Katja Wildermuth ist neue Intendantin beim Bayerischen Rundfunk. Sie spricht über ihre Ziele, den Stellenwert des Fußballs, den Rundfunkbeitrag – und über die Chancen eines Oberpfalz-Tatorts.

Stand: 29.04.2021

Dr. Katja Wildermuth (Intendantin, Bayerischer Rundfunk), Januar 2021. | Bild: BR/Markus Konvalin

Interview aus der Mitelbayerischen Zeitung vom 16. März 2021

Von Christine Strasser und Christine Schröpf

Warum wollten Sie BR-Intendantin werden?

Ich habe den Bayerischen Rundfunk über viele Jahre beobachtet. Ganz besonders, weil ich ja auch von hier komme. Ich finde, dass der Bayerische Rundfunk in den letzten Jahren viele Entscheidungen sehr richtig getroffen hat. Eine der wichtigsten ist die Regionaloffensive, also die Stärkung der regionalen Berichterstattung, die die ganze Vielfalt Bayerns abbildet. Andererseits die Strukturreform, das interne Aufstellen nicht mehr nach Ausspielwegen, also Hörfunk, Fernsehen und Online, sondern nach Inhalten. Was mich noch überzeugt hat, sind ganz viele kreative Web-Formate wie die News-WG, PlanetB oder Klassik Shorts. Eine gute Mischung aus struktureller Stabilität, einer großen Verankerung in der Gesellschaft und einem hohen kreativen Potenzial. Und natürlich die hochqualifizierten und motivierten Mitarbeiterinnen und Mitarbeiter.

Sie eröffnen Studios in Weißenburg und Neumarkt. Was ist Ihr Ziel? Wollen Sie uns als regionalem, privatwirtschaftlich finanziertem Medienhaus das Wasser abgraben?

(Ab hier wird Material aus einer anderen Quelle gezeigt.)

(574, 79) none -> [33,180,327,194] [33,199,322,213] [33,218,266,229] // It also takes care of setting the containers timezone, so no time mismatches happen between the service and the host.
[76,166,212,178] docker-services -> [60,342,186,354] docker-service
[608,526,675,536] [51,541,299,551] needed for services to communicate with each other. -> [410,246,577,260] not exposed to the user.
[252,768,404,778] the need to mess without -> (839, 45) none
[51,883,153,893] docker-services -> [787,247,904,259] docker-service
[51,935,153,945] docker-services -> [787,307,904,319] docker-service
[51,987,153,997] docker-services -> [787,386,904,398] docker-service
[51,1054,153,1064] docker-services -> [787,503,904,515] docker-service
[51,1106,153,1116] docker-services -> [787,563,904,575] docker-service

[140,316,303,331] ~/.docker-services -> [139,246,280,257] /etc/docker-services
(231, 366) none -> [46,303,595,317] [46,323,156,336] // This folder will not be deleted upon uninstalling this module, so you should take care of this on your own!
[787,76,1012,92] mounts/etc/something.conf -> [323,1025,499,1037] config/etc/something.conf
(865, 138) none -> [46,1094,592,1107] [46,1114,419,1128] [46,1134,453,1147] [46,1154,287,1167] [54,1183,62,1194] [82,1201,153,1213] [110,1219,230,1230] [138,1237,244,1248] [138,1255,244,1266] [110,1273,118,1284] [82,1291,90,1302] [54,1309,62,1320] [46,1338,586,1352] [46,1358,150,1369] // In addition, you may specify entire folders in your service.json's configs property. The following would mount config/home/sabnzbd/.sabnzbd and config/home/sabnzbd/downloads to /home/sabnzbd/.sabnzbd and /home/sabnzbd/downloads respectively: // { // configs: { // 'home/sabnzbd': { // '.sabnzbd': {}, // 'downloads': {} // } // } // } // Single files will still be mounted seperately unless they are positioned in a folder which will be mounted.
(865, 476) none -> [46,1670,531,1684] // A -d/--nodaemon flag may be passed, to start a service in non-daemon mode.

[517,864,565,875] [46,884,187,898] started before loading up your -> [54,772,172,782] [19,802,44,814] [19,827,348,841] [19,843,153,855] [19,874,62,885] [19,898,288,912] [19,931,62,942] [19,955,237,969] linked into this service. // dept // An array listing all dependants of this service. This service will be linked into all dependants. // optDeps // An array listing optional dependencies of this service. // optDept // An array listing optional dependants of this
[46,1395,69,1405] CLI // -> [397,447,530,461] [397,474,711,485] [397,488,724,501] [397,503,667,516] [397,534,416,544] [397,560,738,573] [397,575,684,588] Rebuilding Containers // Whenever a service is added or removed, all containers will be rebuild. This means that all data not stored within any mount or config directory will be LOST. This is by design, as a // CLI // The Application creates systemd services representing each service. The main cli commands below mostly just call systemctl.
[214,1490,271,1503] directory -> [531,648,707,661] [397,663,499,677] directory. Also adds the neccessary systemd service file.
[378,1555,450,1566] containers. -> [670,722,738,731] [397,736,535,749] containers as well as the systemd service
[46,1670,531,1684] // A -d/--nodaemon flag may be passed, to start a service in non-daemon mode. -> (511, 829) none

Das Wichtigste: Ich bin tief davon überzeugt, dass Qualitätsmedien, Sie als Zeitung und wir als öffentlich-rechtlicher Rundfunk, heute wichtiger sind denn je. Das merken wir auch gerade in den letzten Monaten. Die Leute schätzen sauber recherchierten Journalismus, verlässliche Informationen und Glaubwürdigkeit. Da sind wir sehr, sehr nahe beieinander. Die Gefahr für die Gesellschaft kommt von anderer Stelle, wenn man schaut, was die emotionalisierten, von kommerziell ausgerichteten Algorithmen getriebenen, Daten abgreifenden Angebote mit dem politischen und gesellschaftlichen Diskurs machen. Deshalb ist uns an einer guten Zusammenarbeit mit den Verlagen sehr gelegen.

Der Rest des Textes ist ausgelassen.